Manodrome
Credit: Lionsgate

Manodrome Interview: Adrien Brody on Father-Son Relationships

ComingSoon Editor-in-Chief Tyler Treese spoke with Manodrome star Adrien Brody about the Lionsgate thriller. The star spoke about father-son relationships and his intense character. Manodrome is now playing in theaters and is also available digitally and through video-on-demand platforms.

“Ralphie (Academy Award nominee Jesse Eisenberg) is a man wrestling with outside forces and the demons within when he meets a mysterious family of men who welcome him as one of their own,” reads the movie‘s official synopsis. “As Ralphie struggles to define himself, pressure mounts, and a powder keg is lit that will blow a hole in the lives of everyone he touches. Joining Eisenberg is an all-star cast, including Academy Award winner Adrien Brody and the unforgettable Odessa Young. Experience a thrilling film about one man’s discovery that there is nowhere to hide from yourself.”

Tyler Treese: I thought what was so interesting about Manodrome was that fatherhood is really at the center of the story. Jesse Eisenberg’s character, Ralphie, is about to become a father. Your character, Dad Dan, serves as this male role model, and Jesse’s character never really had a father in his life. Can you speak to the theme of fatherhood that’s central to this film? We see real fathers, good and bad, and how they can take advantage of that power dynamic that is inherent to being a father.

Adrien Brody: I really appreciate you asking that, honestly. I feel like that is so core to the theme, not only the film, but I guess the repercussions of being raised in a broken home and how the childhood trauma for this character leads to a life of insecurity, self-doubt, and longing, right? And how commonplace that is, unfortunately, and how many grow up without a real father figure, whatever the circumstances are.

I think the character that I portray, Dad Dan, in a way, is well-meaning. He’s experienced his own trials and tribulations. He’s guiding people on a path that he feels will empower them and will give them the strength and the … I guess the clarity not to get brought down by their own internal pressures and societal pressures.

It’s dark, and it’s lonely. I feel, in a way, that father-son relationship is a very real thing in the sense that he also benefits from deeply connecting to Ralphie and seeing how Ralphie is so receptive to his ideas. In a way, as Dan has gotten older, he’s lost a degree of that intensity or has suppressed it, but he lives through both Ralphie’s turmoil and the clarity that he’s gaining, I guess.

I mean, clarity is not the right word, but the empowerment that he feels he’s giving him and watching that transformation take hold in this young man, I think, is something that he identifies with and longs for and is able to give to him even though he’s not a real father.

Your performance has this great charisma to it.
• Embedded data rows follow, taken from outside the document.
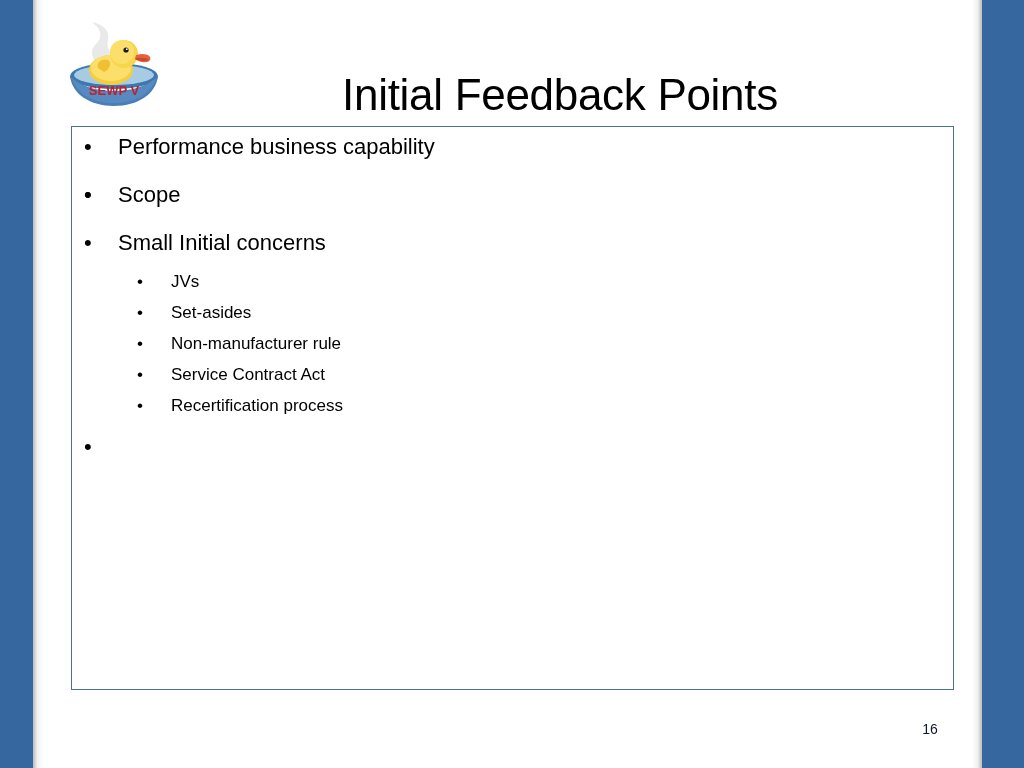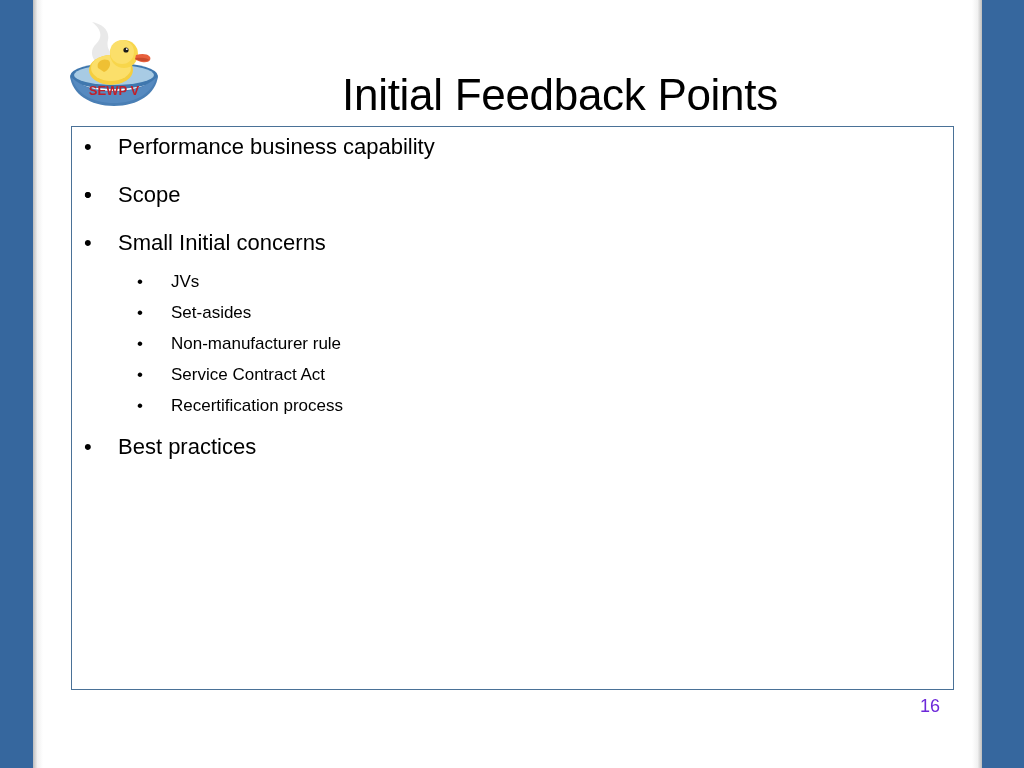--- a/index.html
+++ b/index.html
@@ -239,7 +239,6 @@
 
       <div class="bullet-l1">
         <span class="marker">•</span>
-        <span>Best practices</span>
       </div>
 
     </div>

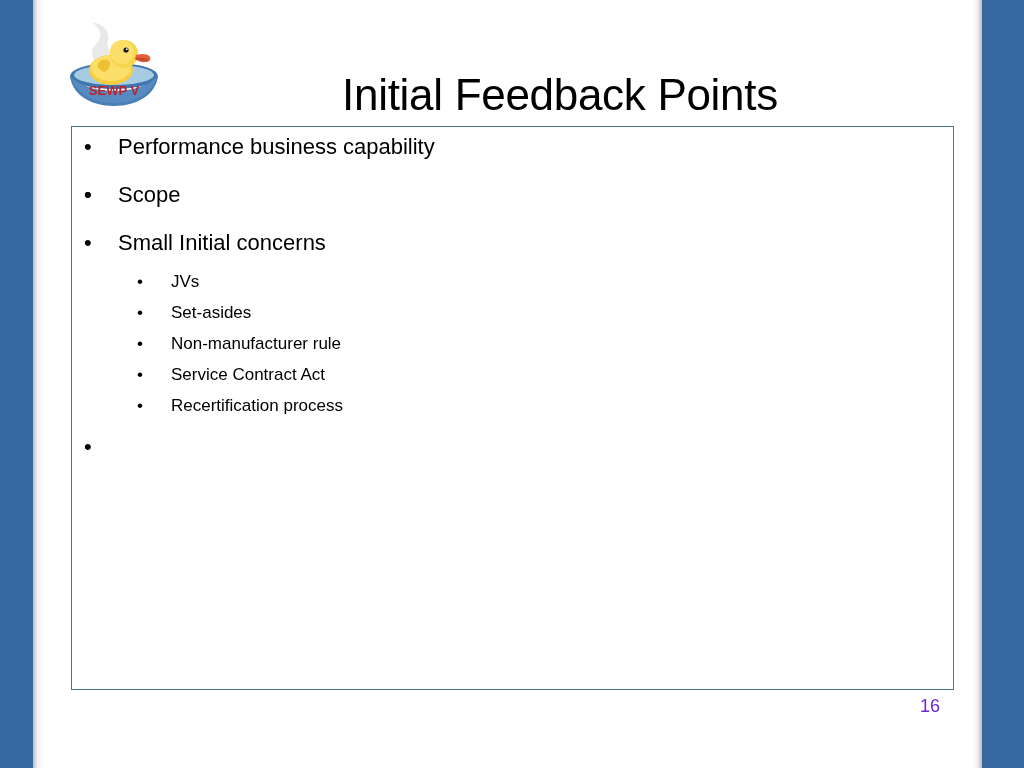--- a/index.html
+++ b/index.html
@@ -140,11 +140,11 @@
   .page-number {
     position: absolute;
     left: 900px;
-    top: 696px;
+    top: 721px;
     width: 60px;
     text-align: center;
-    font-size: 18px;
-    color: #6d28d9;
+    font-size: 14px;
+    color: #0f172a;
   }
 </style>
 </head>

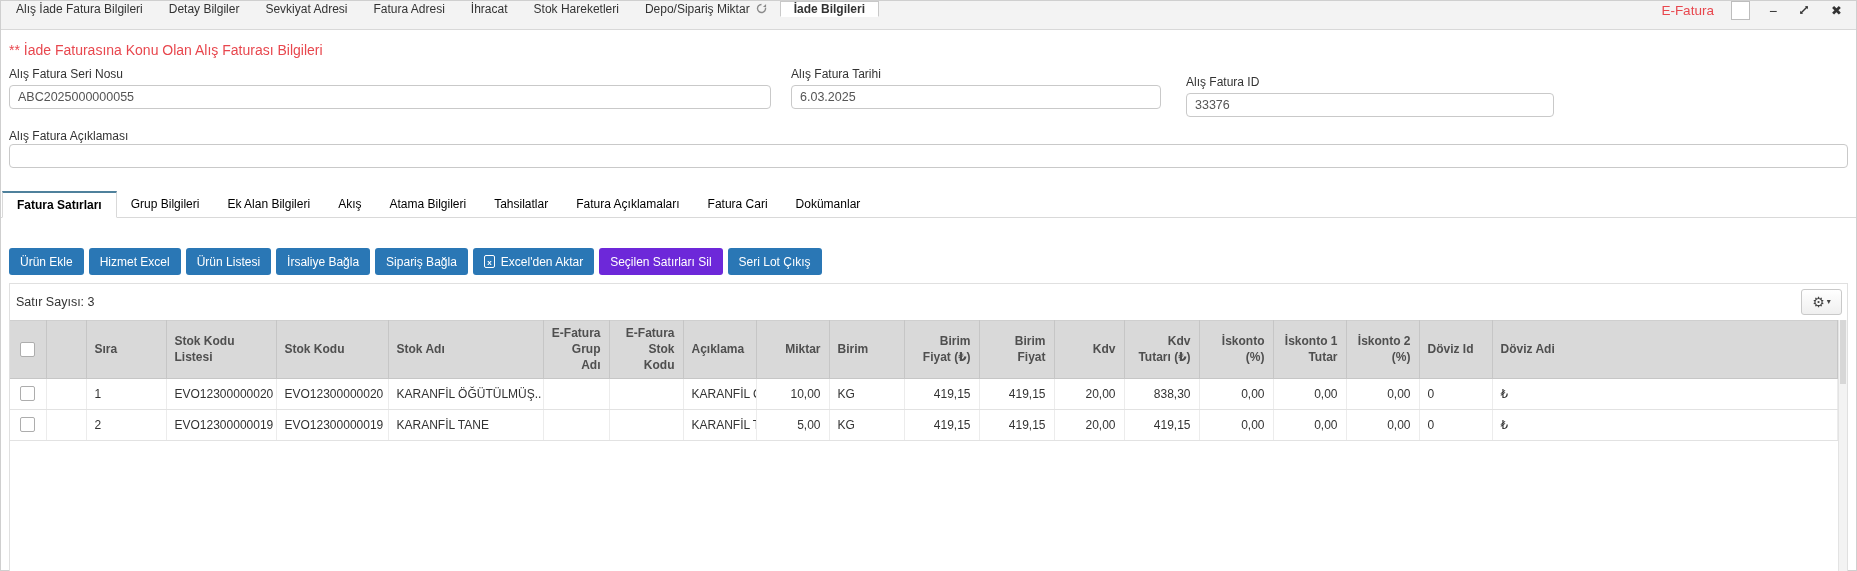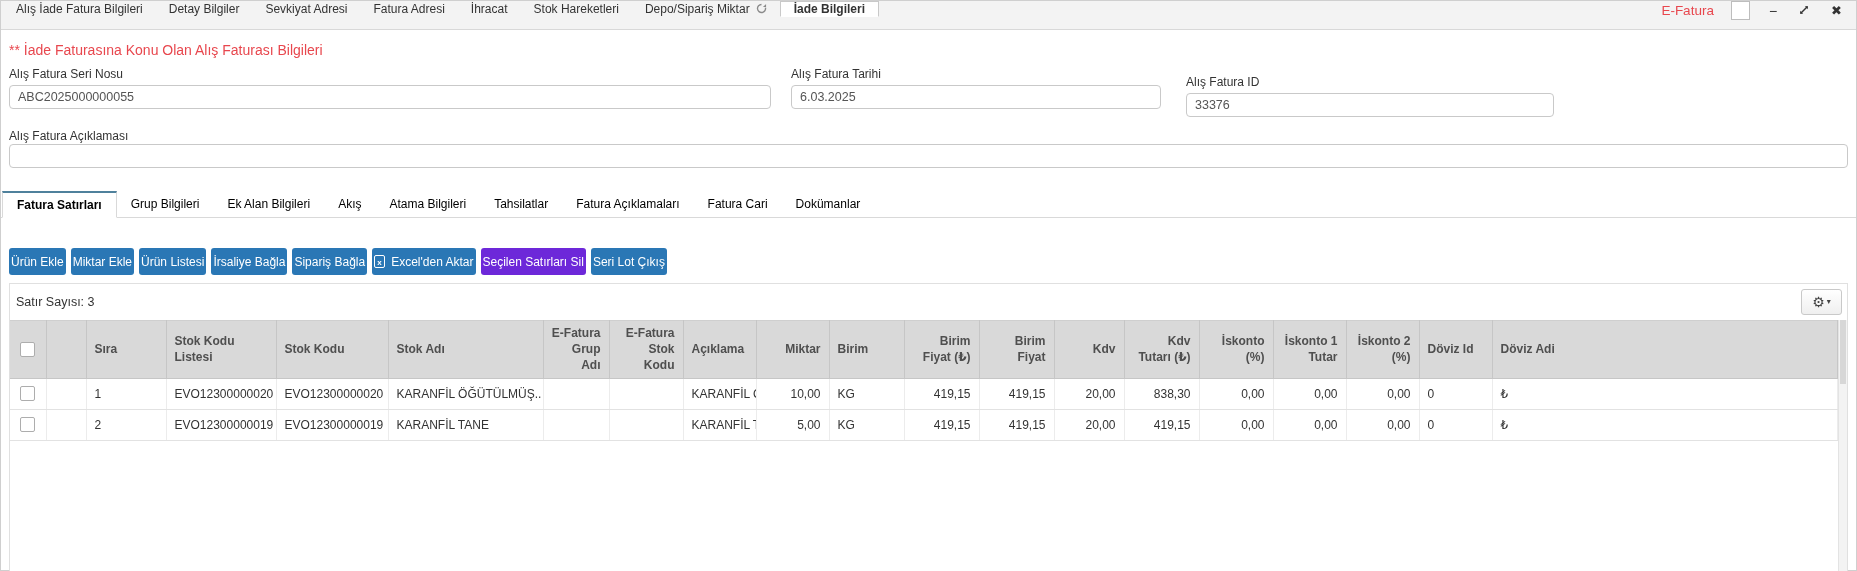--- a/index.html
+++ b/index.html
@@ -40,7 +40,7 @@
 
   
   .toolbar { display:flex; gap:5px; padding-left:8px; margin-top:30px; }
-  .btn { height:27px; display:inline-flex; align-items:center; gap:6px; padding:0 2px; font-size:12px; color:#fff; border:none; border-radius:3px; cursor:pointer; font-family:inherit; white-space:nowrap; }
+  .btn { height:27px; display:inline-flex; align-items:center; gap:6px; padding:0 11px; font-size:12px; color:#fff; border:none; border-radius:3px; cursor:pointer; font-family:inherit; white-space:nowrap; }
   .btn-blue { background:#2a77b5; }
   .btn-red  { background:#6d28d9; }
 

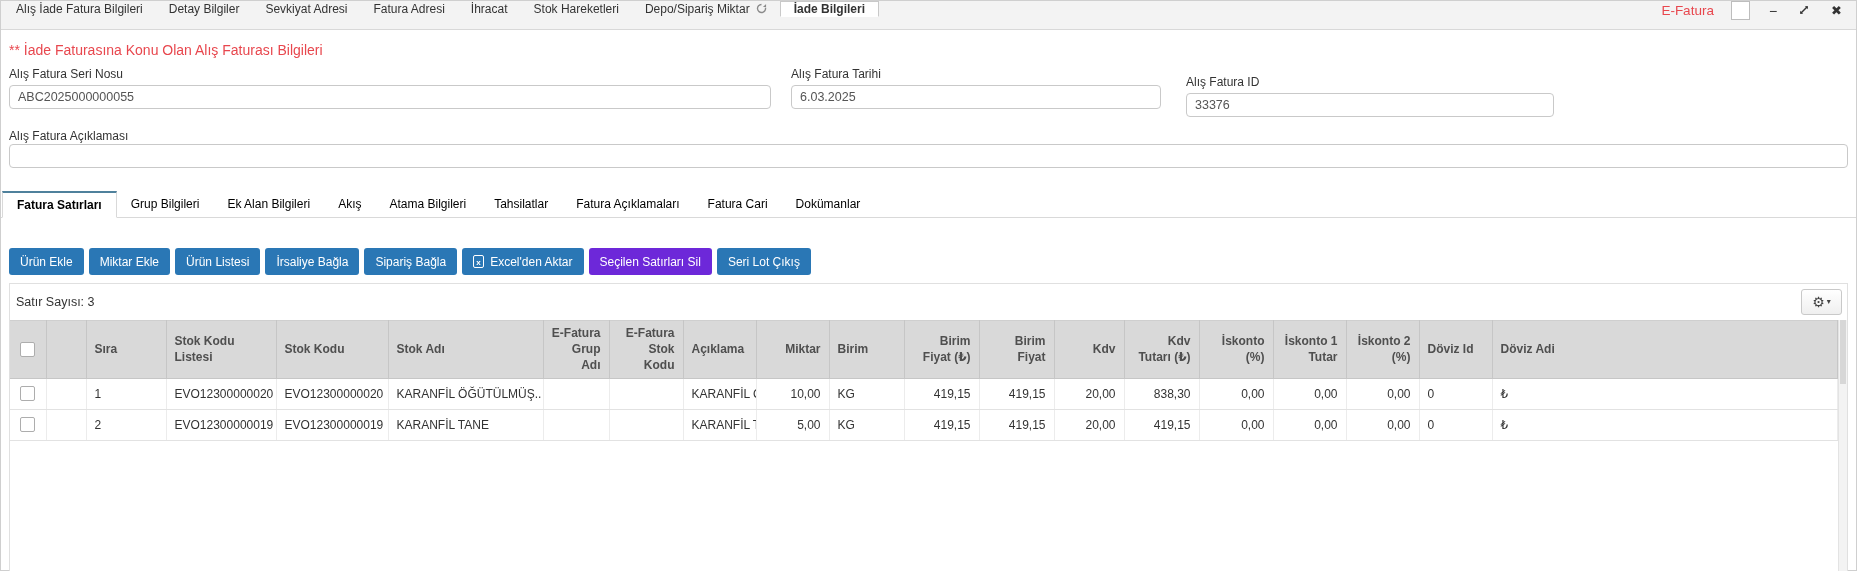--- a/index.html
+++ b/index.html
@@ -162,7 +162,7 @@
         <span>Ürün Ekle</span>
       </button>
       <button class="btn btn-blue">
-        <span>Miktar Ekle</span>
+        <span>Hizmet Excel</span>
       </button>
       <button class="btn btn-blue">
         <span>Ürün Listesi</span>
You can tell that Dad Dan is able to really draw these men into listening to him and joining his group when it comes to that essence that Dad Dan has. What did you draw from for Manodrome? He’s not over the top, but he’s very eloquent. He’s well-spoken, but there’s a mysterious quality to him that draws you in and makes you listen.

Well, I appreciate that very much. I did a lot of research, and John Trengove, our director, had a lot of ideas. We discussed this character at great length before really even committing to doing the film together. More than any other film that I’d done, I really had many, many conversations during Covid. I was in London working but we were on Zoom calls constantly discussing this character.

We thought of him being a bit more … maybe I had initially thought of him as a bit more militant and hardened. But we ultimately landed on this place of … John had given me a very interesting idea of a backstory for him, and that he had done very well, I guess, with a business and a marriage and failures and a very relatable rise and fall, and some time in prison and learning new ways of coming to terms with things and shifts in them.

And then he studies and becomes this guru of sorts and has helped himself out of it and feels that he’s genuinely offering something worthy to these other men. I think if you portray anybody or if you look at anybody who believes what they’re doing is right, it’s hard to go at it with the same kind of judgment and cynicism completely opposed to it. You may think they’re completely nuts, you may think whatever you like, but you can’t discount their beliefs and why they got to that place. I felt like that was so important and because it’s such an easy character to hate, and the beliefs are so unhealthy. [Laughs].

There are so many fractured people in this world and in this country. It comes from a real place and it comes from a real need to make sense of their lot in life. This is the path that many people go down. So I tried to really approach it from a place of him coming from a place of healing, of sorts. [Laughs]. So it makes this very odd, I guess, relatable person with very extreme beliefs. At least, that was the intention.